花一代怒道:“我找魏西门讨个说法。”
魏西门?魏西门都进地牢了。找季探花啊餵。
花萼楼紧紧抱住花一代的大腿。
花一代只道花萼楼害怕,温柔地抚摸着他的后颈:“有我在,没人能欺负师兄。”
花萼楼被抚得全身鸡皮疙瘩直起。说话就说话不要动手动脚好嘛。
花一代说着就将花萼楼背了起来。
背病人是件很常有的事,可是这位病人竟按捺不住地顶了花一代的背。
花萼楼尴尬极了。本花哥也不想的。谁叫你以前老那样对人,都搞成自然反应了!
花一代有些愕然:“师兄你……”
你你你个头啊。掩饰尴尬的最好方法就是装疯卖傻。花萼楼使劲拍花一代的脑袋,继续咩咩叫着。打着打着,连自己身上的反应也消停不少。
花一代大度地笑笑不说话。背起小羊去找欺负他的人。花哥是最有正义感的。什么朝廷官兵,欺负个智障算什么英雄好汉。
花一代猛地踹开澡池子的大门。他的动静很大,直吸引了整座澡堂的官兵的目光。
花一代朗声道:“叫你们使暗器的出来见我。”
众官兵面面相觑。军中人会用枪会耍戟,大家伙常用的武器是弓箭,没听说过谁会使暗器啊。
花一代的目光扫过澡池子裏每一个赤裸的身体。他曾经拦下过要使暗器的季探花,他肯定能从茫茫人海裏把他认出来。
花萼楼伸手把花一代的眼睛捂住。花萼楼早看过了,季探花不在裏面,别看了,快走啦。
花一代把花萼楼的手拉开:“师兄别闹,帮你报仇呢。”
花萼楼不敢用力,怕被识破身份。只好不开心地等花一代看完。花一代扫了一波又一波,果然没找到季探花。
还要军中有明事理的人。魏西门的副手陈都监过来询问,教主要找的可是季探花。
对对对,就是季探花。花萼楼都拼命点头。
花一代完全不把傻子师兄的点头当回事,只问季探花是哪一位。
于是陈都监把季探花吹了一通。什么例不虚发呀,什么连魏大统领也甘拜下风啊,还有什么十七年前用一人之力连破三十逆贼啊,说得神乎其神。
花一代掏掏耳朵,得出个惊人的结论:“不是此人。”
花萼楼在花一代背上蹦跶,就是此人好嘛。
花一代有理有据:“若是此人出手,我师兄还能活着回来?想来是别人。”
花萼楼翻个白眼。傻子师兄好惨,要报个仇都难!
不过陈都监倒是提到个有意思的地方。季探花曾有过剿灭逆贼的英勇事迹,也是十七年前。十七年前,正是万家和杨家军火案的时候。
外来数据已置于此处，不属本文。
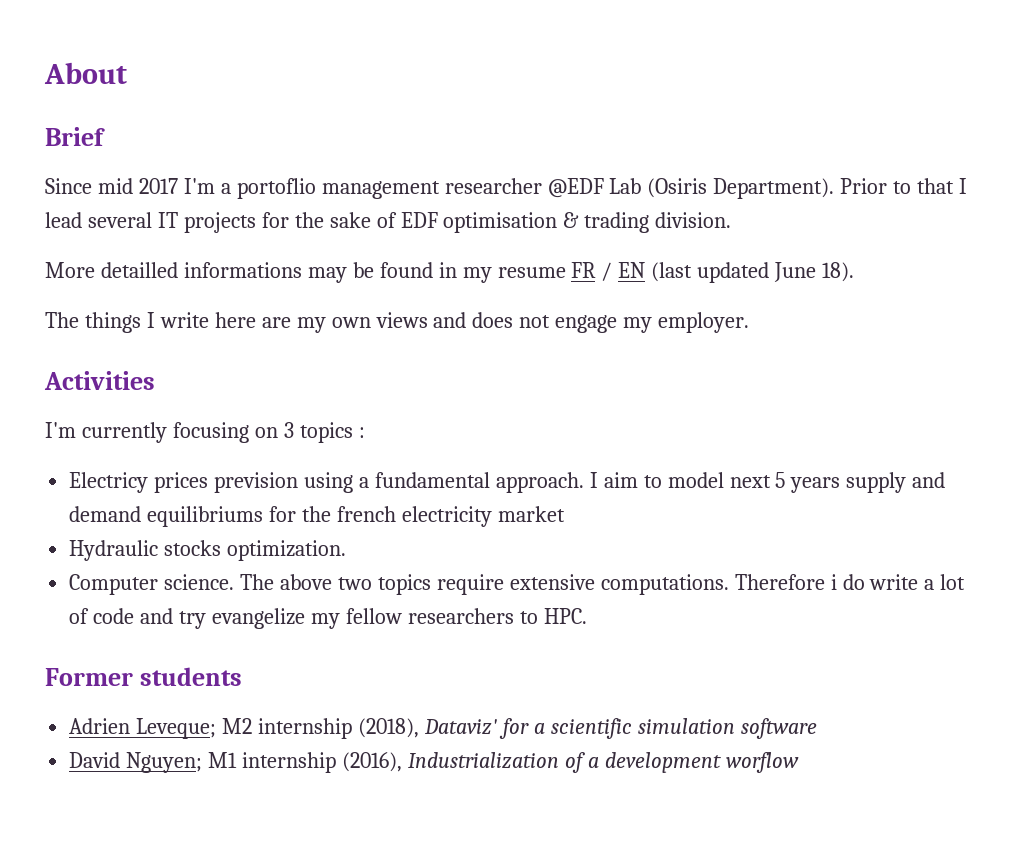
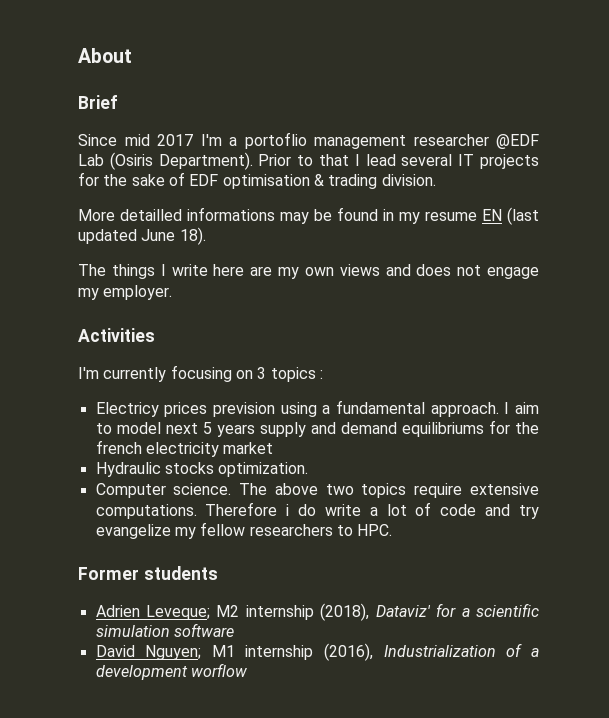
- More detailled informations may be found in my resume FR / EN (last updated June 18).
+ More detailled informations may be found in my resume EN (last updated June 18).

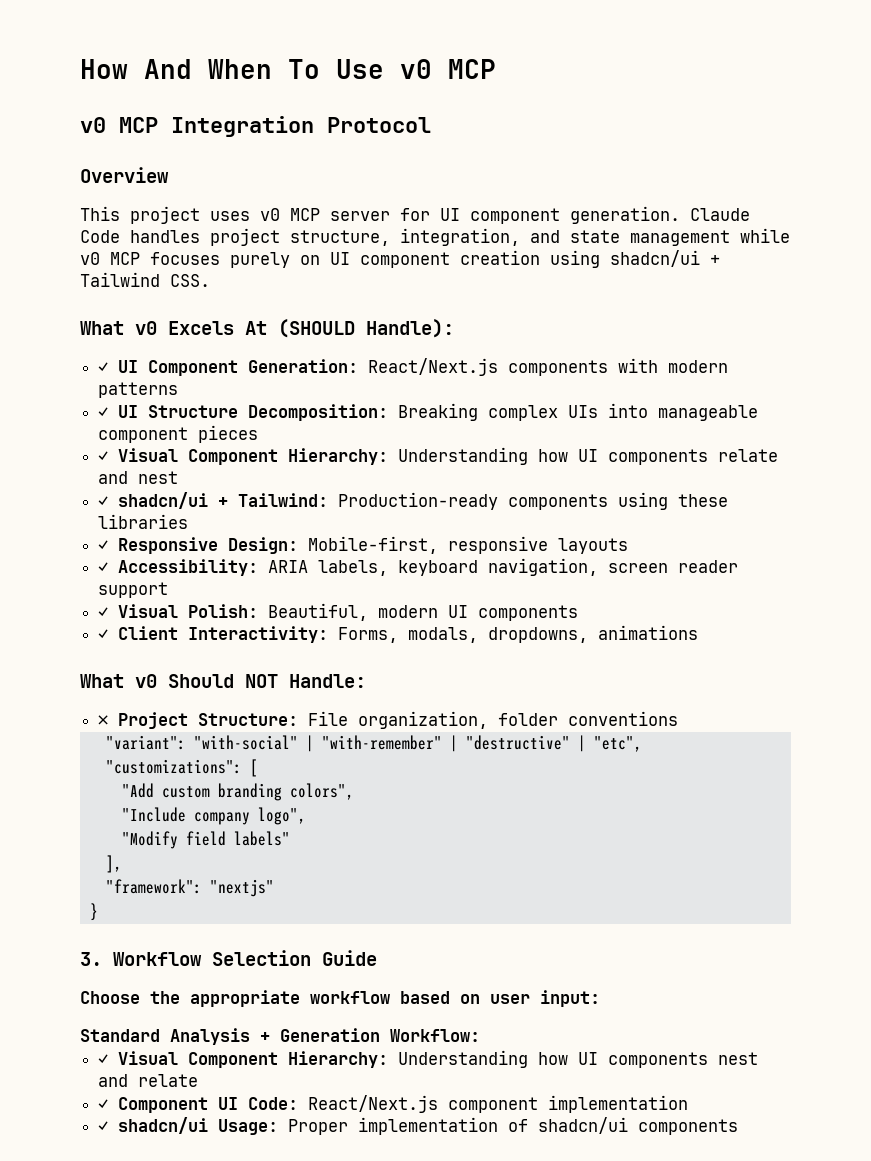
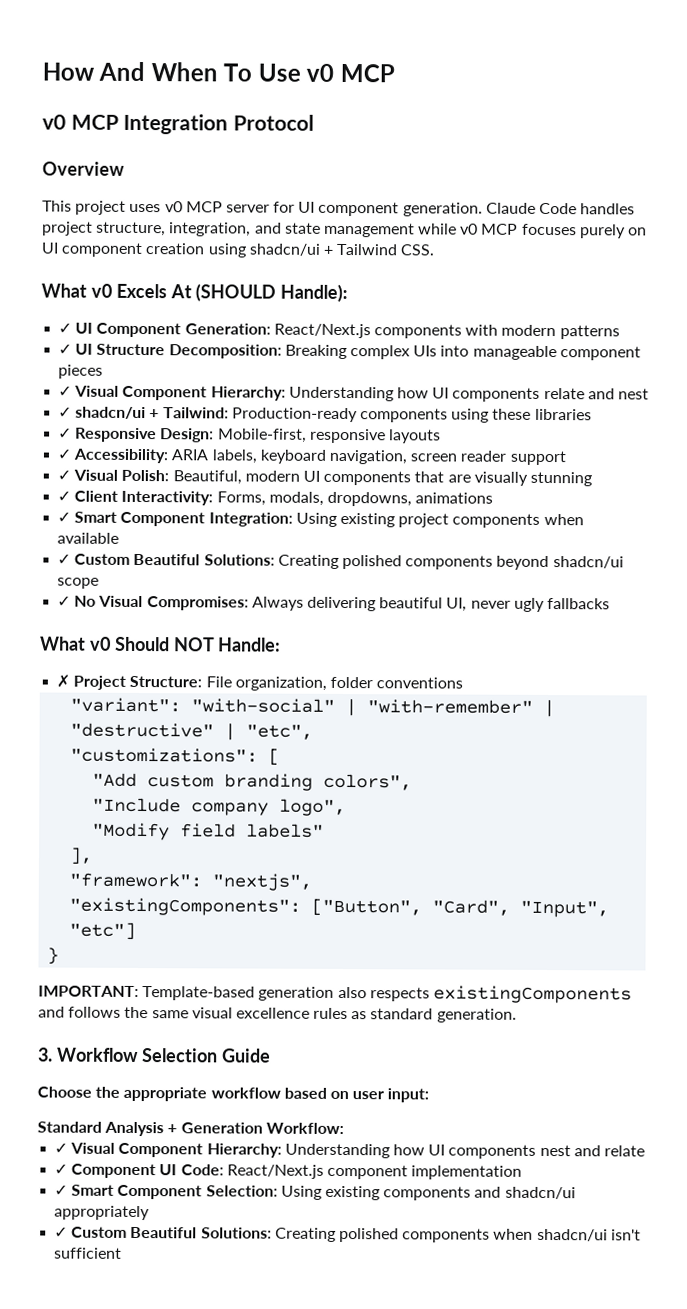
- ✓ Visual Polish: Beautiful, modern UI components
+ ✓ Visual Polish: Beautiful, modern UI components that are visually stunning
+ ✓ Smart Component Integration: Using existing project components when available
+ ✓ Custom Beautiful Solutions: Creating polished components beyond shadcn/ui scope
+ ✓ No Visual Compromises: Always delivering beautiful UI, never ugly fallbacks
- "framework": "nextjs"
+ "framework": "nextjs",
+ "existingComponents": ["Button", "Card", "Input", "etc"]
  }
+ IMPORTANT: Template-based generation also respects existingComponents and follows the same visual excellence rules as standard generation.
- ✓ shadcn/ui Usage: Proper implementation of shadcn/ui components
+ ✓ Smart Component Selection: Using existing components and shadcn/ui appropriately
+ ✓ Custom Beautiful Solutions: Creating polished components when shadcn/ui isn't sufficient

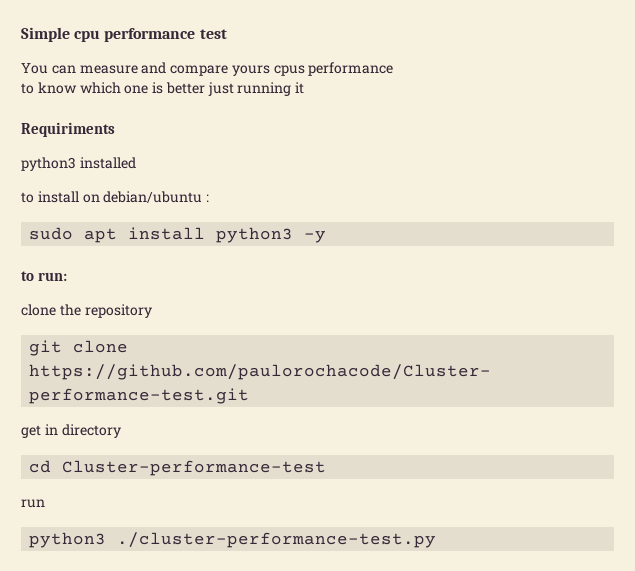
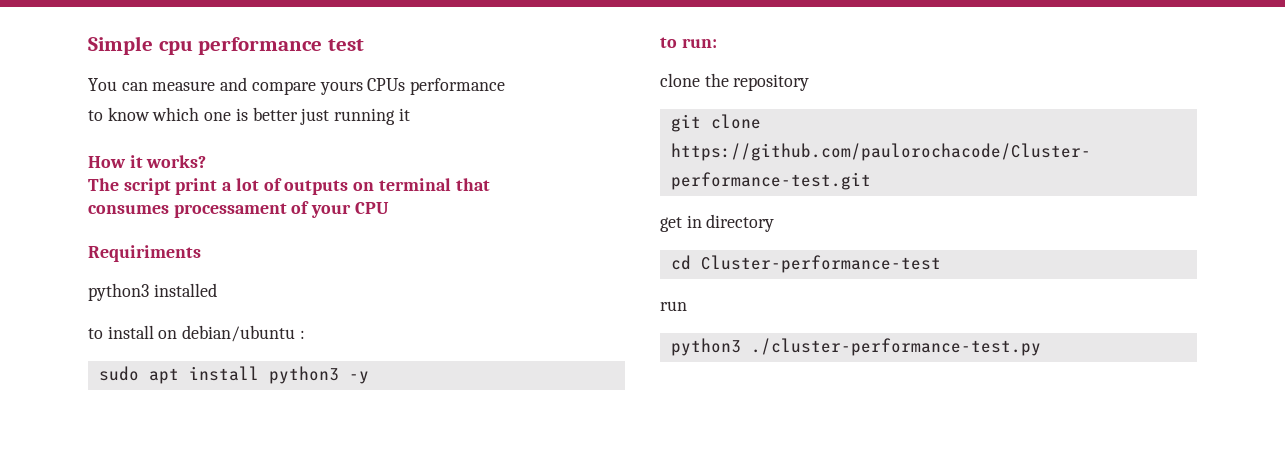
- You can measure and compare yours cpus performance
+ You can measure and compare yours CPUs performance
+ How it works?
+ The script print a lot of outputs on terminal that
+ consumes processament of your CPU

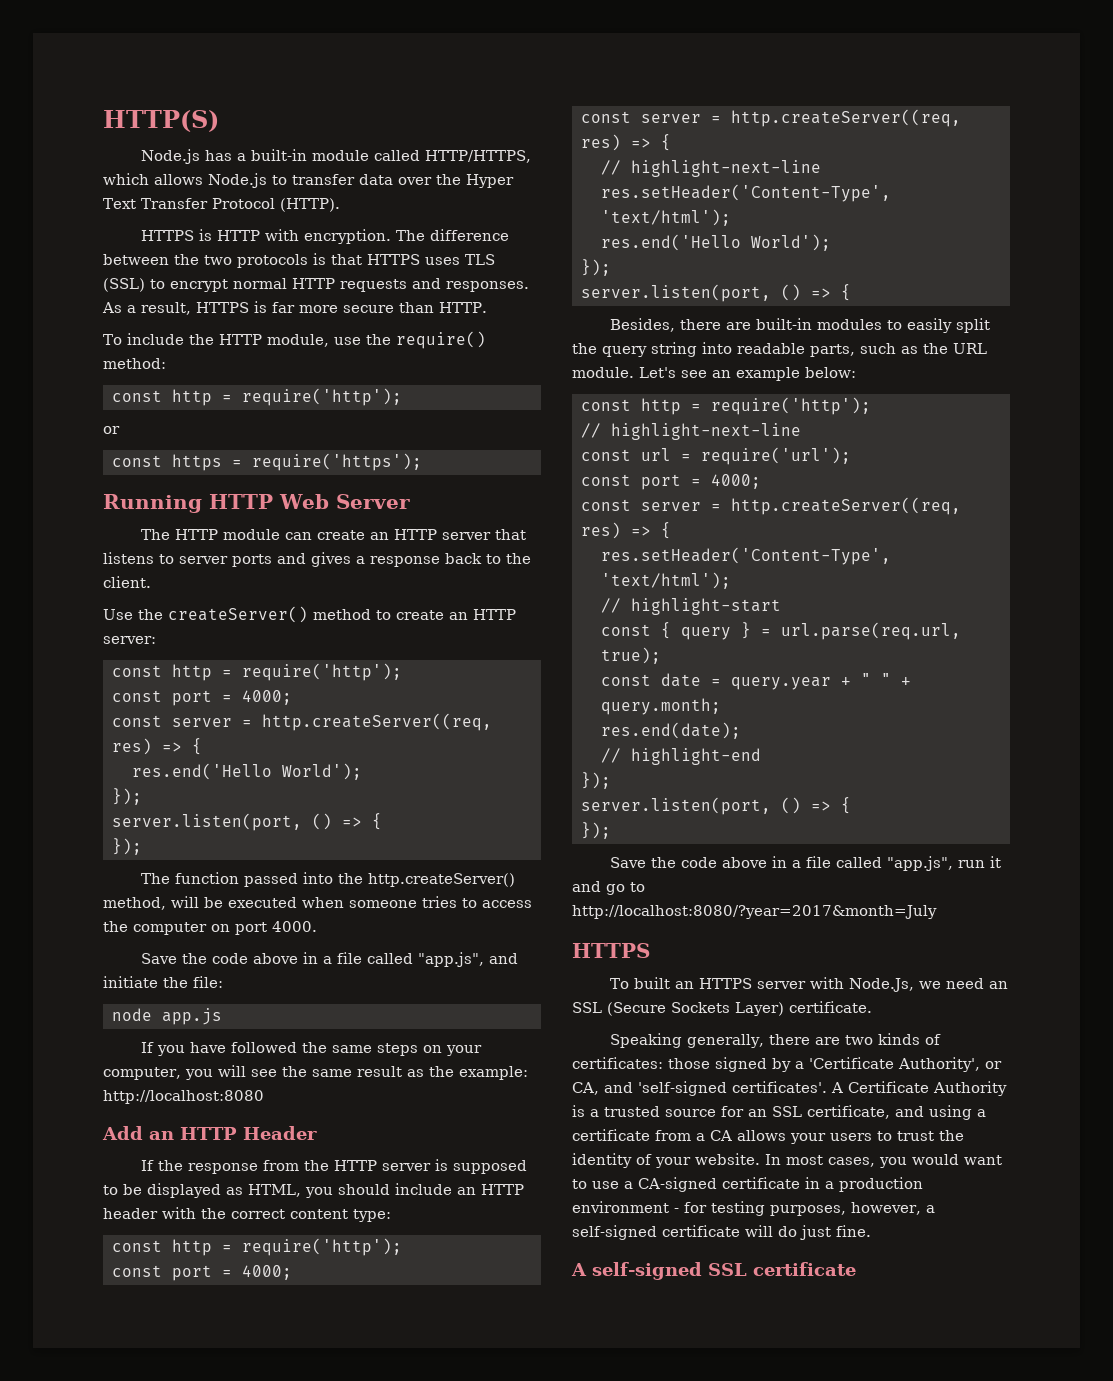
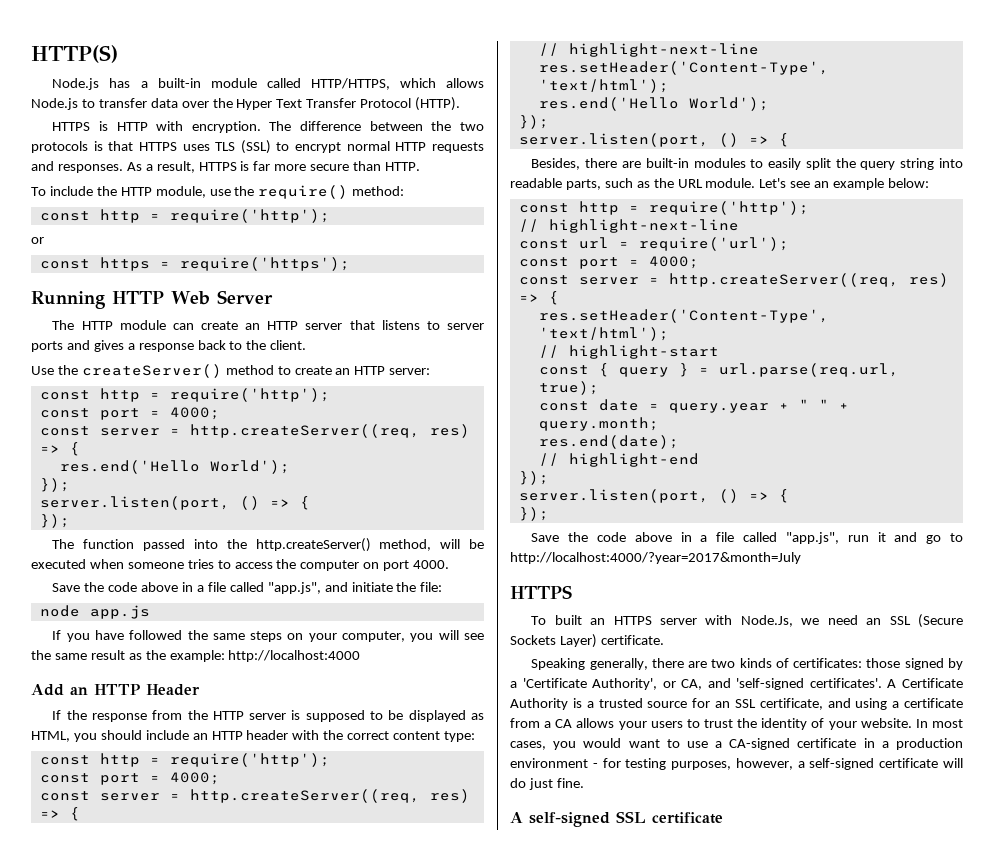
- If you have followed the same steps on your computer, you will see the same result as the example: http://localhost:8080
+ If you have followed the same steps on your computer, you will see the same result as the example: http://localhost:4000
- Save the code above in a file called "app.js", run it and go to http://localhost:8080/?year=2017&month=July
+ Save the code above in a file called "app.js", run it and go to http://localhost:4000/?year=2017&month=July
季探花盯着杨宗书杀,很有可能就是十七年前的恩怨延续到了今天。他不远万裏跟着魏西门跑到西域,恐怕是要亲手了断旧日的仇恨。
花萼楼揪着花一代的头发,希望他多问问,让陈都监多讲讲十七年前的事情。
可惜花一代根本不领会。按照他多日观察的经验,揪头发=师兄饿了,该赶紧给师兄餵吃的去啦。
拜火教裏人满为患,叫个仆从都极为不便。花一代索性背着花萼楼一路小跑,自己去厨房找吃的。
地牢的入口就在厨房!
花萼楼唯恐给花一代撞见些什么,把他的头发揪得更厉害了。
结果是花一代跑得更快。师兄一定很饿,得快些给他弄吃的。
花一代一把撞进厨房,正撞见从地牢活板裏钻出来个魏西门。他灰头土脸,满脸俱是被烟熏黑的浓灰。
花萼楼吓得连花一代的头发都揪不动了。魏西门怎地给放出来了?他知道杨宗书弄晕的他,岂不是傻子要掉马?
花一代甚至没有意识到厨房底下是个地牢,只揶揄道:“魏大将军好生尽责,连小小厨房都不放过。”
魏西门面无表情,伸手往地道裏拉人。拉出个小王爷。
花萼楼这会儿更绝望了。
花一代认得那是他捡回来的小不点,奇道:“沈伯不是送你回家了么?”
小不点眼泪直流:“沈伯没了。”
花一代忙问:“怎么回事?”
魏西门又从密道裏拉出来另一个人:“他与邵总兵结隙,死在刀下。张教主放心,魏某定给拜火教上下一个交代!”